Frederic Weisbecker wrote:
> On Fri, Oct 23, 2009 at 06:37:44PM -0500, Mike Travis wrote:
>> With a large number of processors in a system there is an excessive amount
>> of messages sent to the system console.  It's estimated that with 4096
>> processors in a system, and the console baudrate set to 56K, the startup
>> messages will take about 84 minutes to clear the serial port.
>> This patch adds (for SGI UV only) a kernel start option "limit_console_
>> output" (or 'lco' for short), which when set provides the ability to
>> temporarily reduce the console loglevel during system startup.  This allows
>> informative messages to still be seen on the console without producing
>> excessive amounts of repetious messages.
>> Note that all the messages are still available in the kernel log buffer.
> Well, this problem does not only concerns SGI UV but all boxes with a large
> number of cpus.
> Also, instead of adding the same conditionals in multiple places to solve
> the same problem (and that may even expand if we go further the SGI UV case,
> for example with other archs cpu up/down events), may be can you centralize,
> institutionalize this issue by using the existing printk mechanisms.

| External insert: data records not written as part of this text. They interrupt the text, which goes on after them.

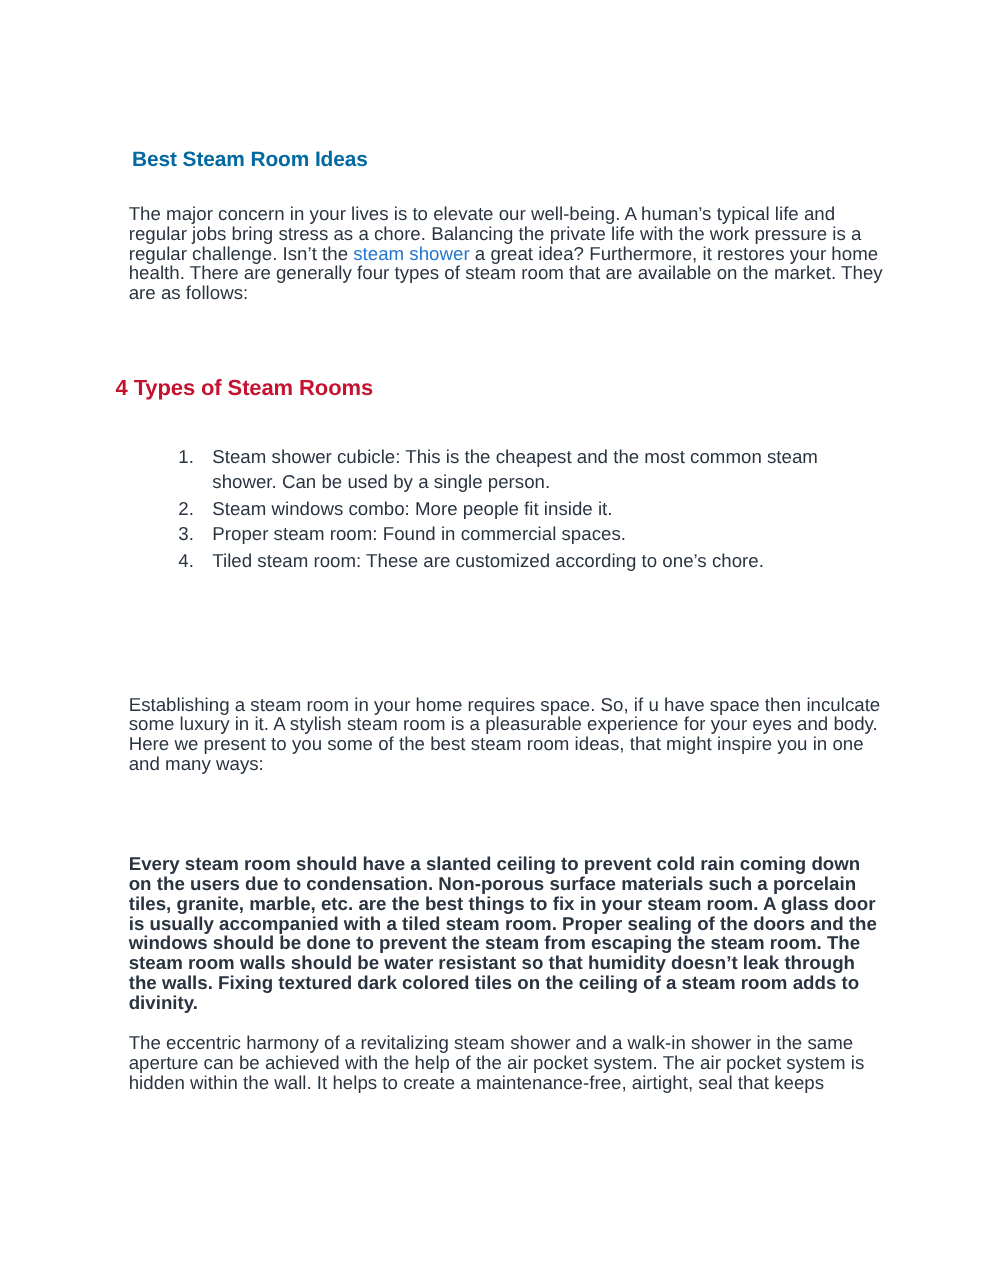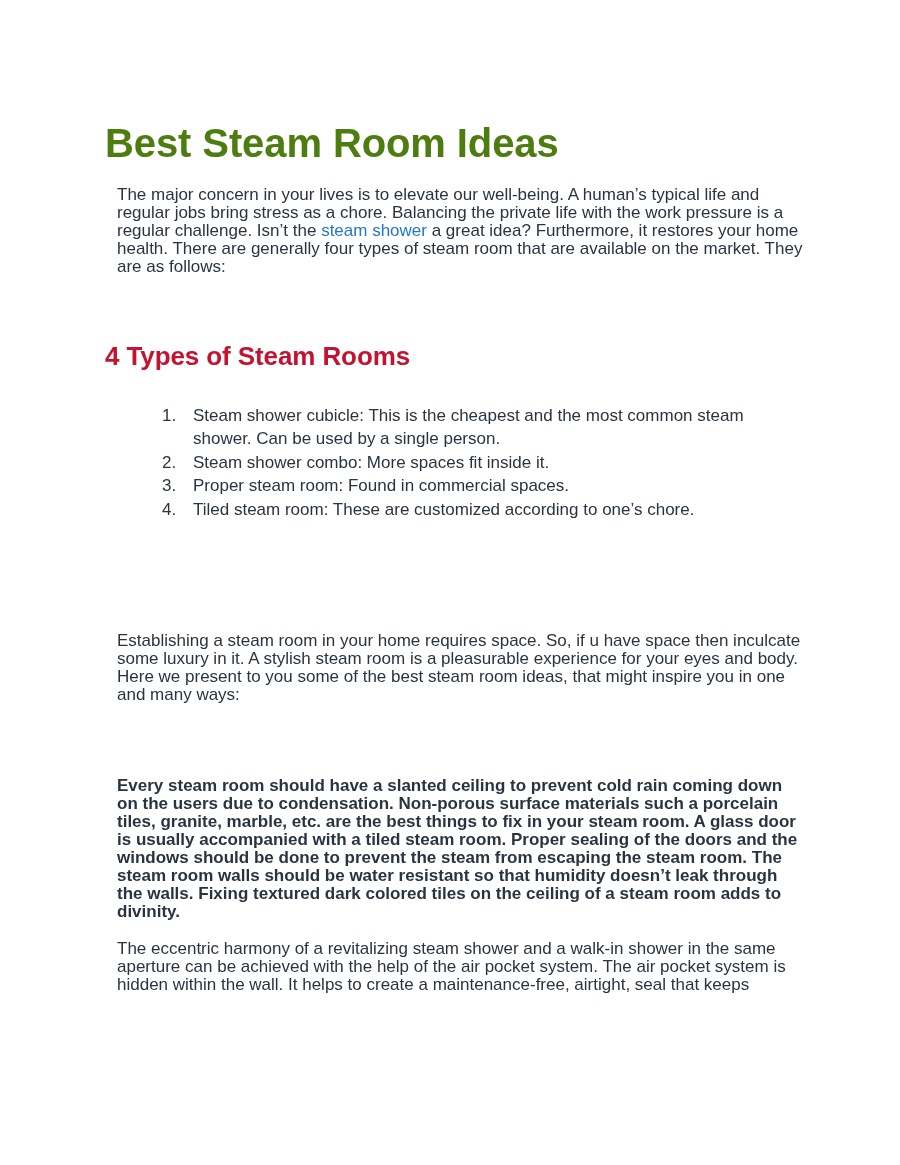--- a/index.html
+++ b/index.html
@@ -33,11 +33,11 @@
   }
 
   h1.doc-title {
-    font-size: 40px;
+    font-size: 19px;
     font-weight: bold;
-    color: #4d7c0f;
+    color: #0369a1;
     line-height: 1.15;
-    margin: 0;
+    margin: 15px;
     padding: 0;
     position: absolute;
     top: 120px;

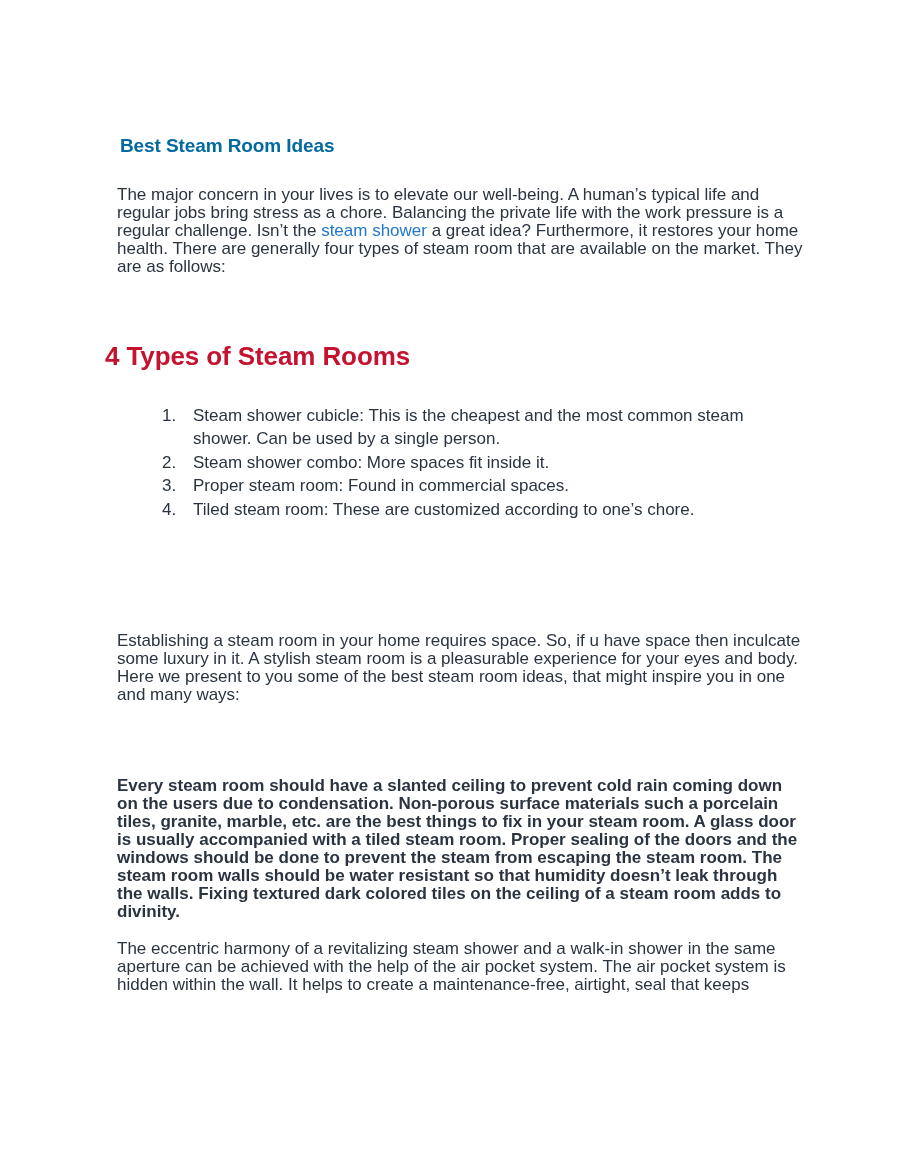--- a/index.html
+++ b/index.html
@@ -46,7 +46,7 @@
   }
 
   h2.section-title {
-    font-size: 26px;
+    font-size: 20px;
     font-weight: bold;
     color: #c4122f;
     line-height: 1.15;

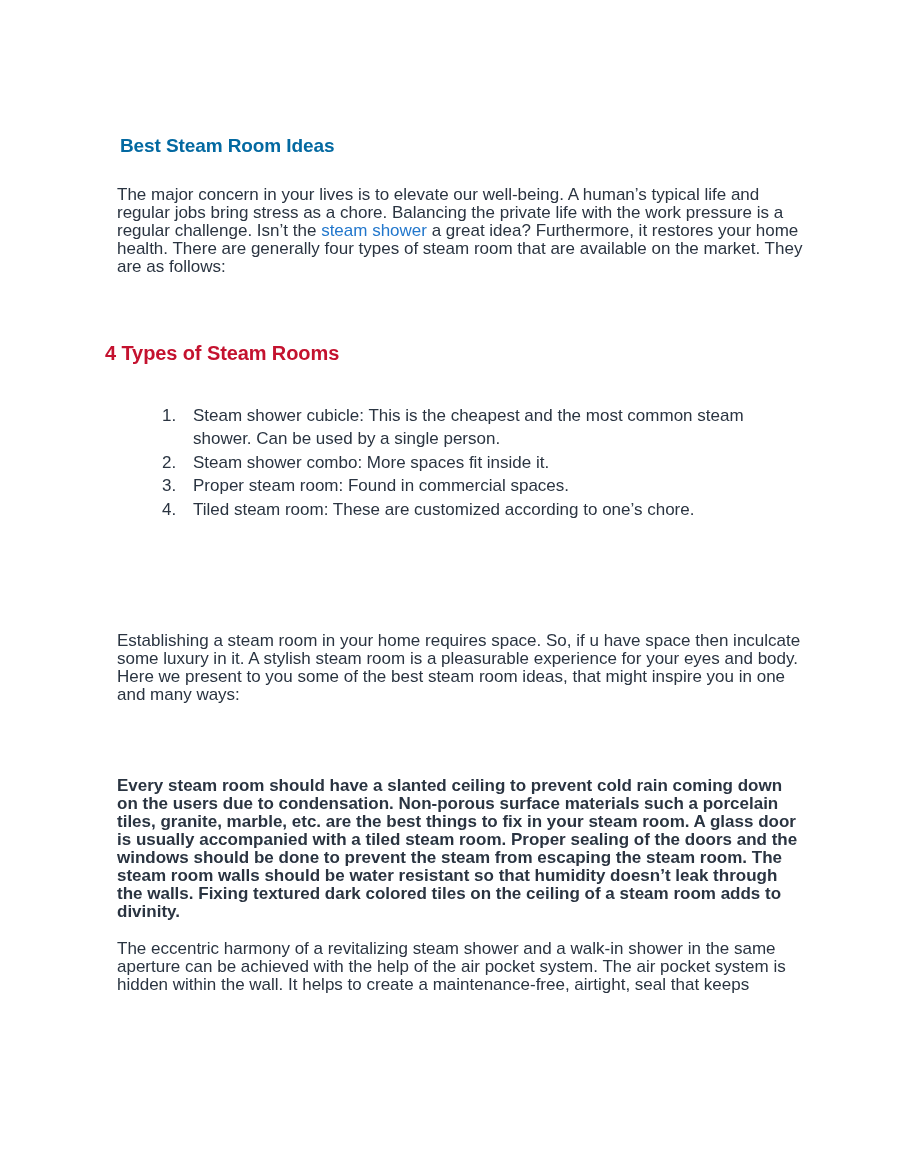--- a/index.html
+++ b/index.html
@@ -112,7 +112,7 @@
 
     <ol class="types-list">
       <li>Steam shower cubicle: This is the cheapest and the most common steam shower. Can be used by a single person.</li>
-      <li>Steam shower combo: More spaces fit inside it.</li>
+      <li>Steam windows combo: More people fit inside it.</li>
       <li>Proper steam room: Found in commercial spaces.</li>
       <li>Tiled steam room: These are customized according to one’s chore.</li>
     </ol>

> I mean, may be that could be addressed by adding a new printk
> level flag, and then associate the desired filters against it.
> KERN_CPU could be a name, since this is targetting cpu events.

I did try out something like this but the changes quickly became very intrusive,
and I was hoping for a "lighter" touch.  The other potential fallout of adding
another printk level might affect user programs that sift through the dmesg
log for "interesting" info.

Also, I could use some other config option to enable this, it's just that the
existing X86_UV was too convenient.  ;-)  I believe most systems would want this
turned off so the code size shrinks.  And until you get the number of cpus into
the hundreds and thousands, the messages usually just fly by - particularly if
you're on a desktop system which has almost an infinite baud rate to the screen,
and usually hides the messages behind a splash screen anyways.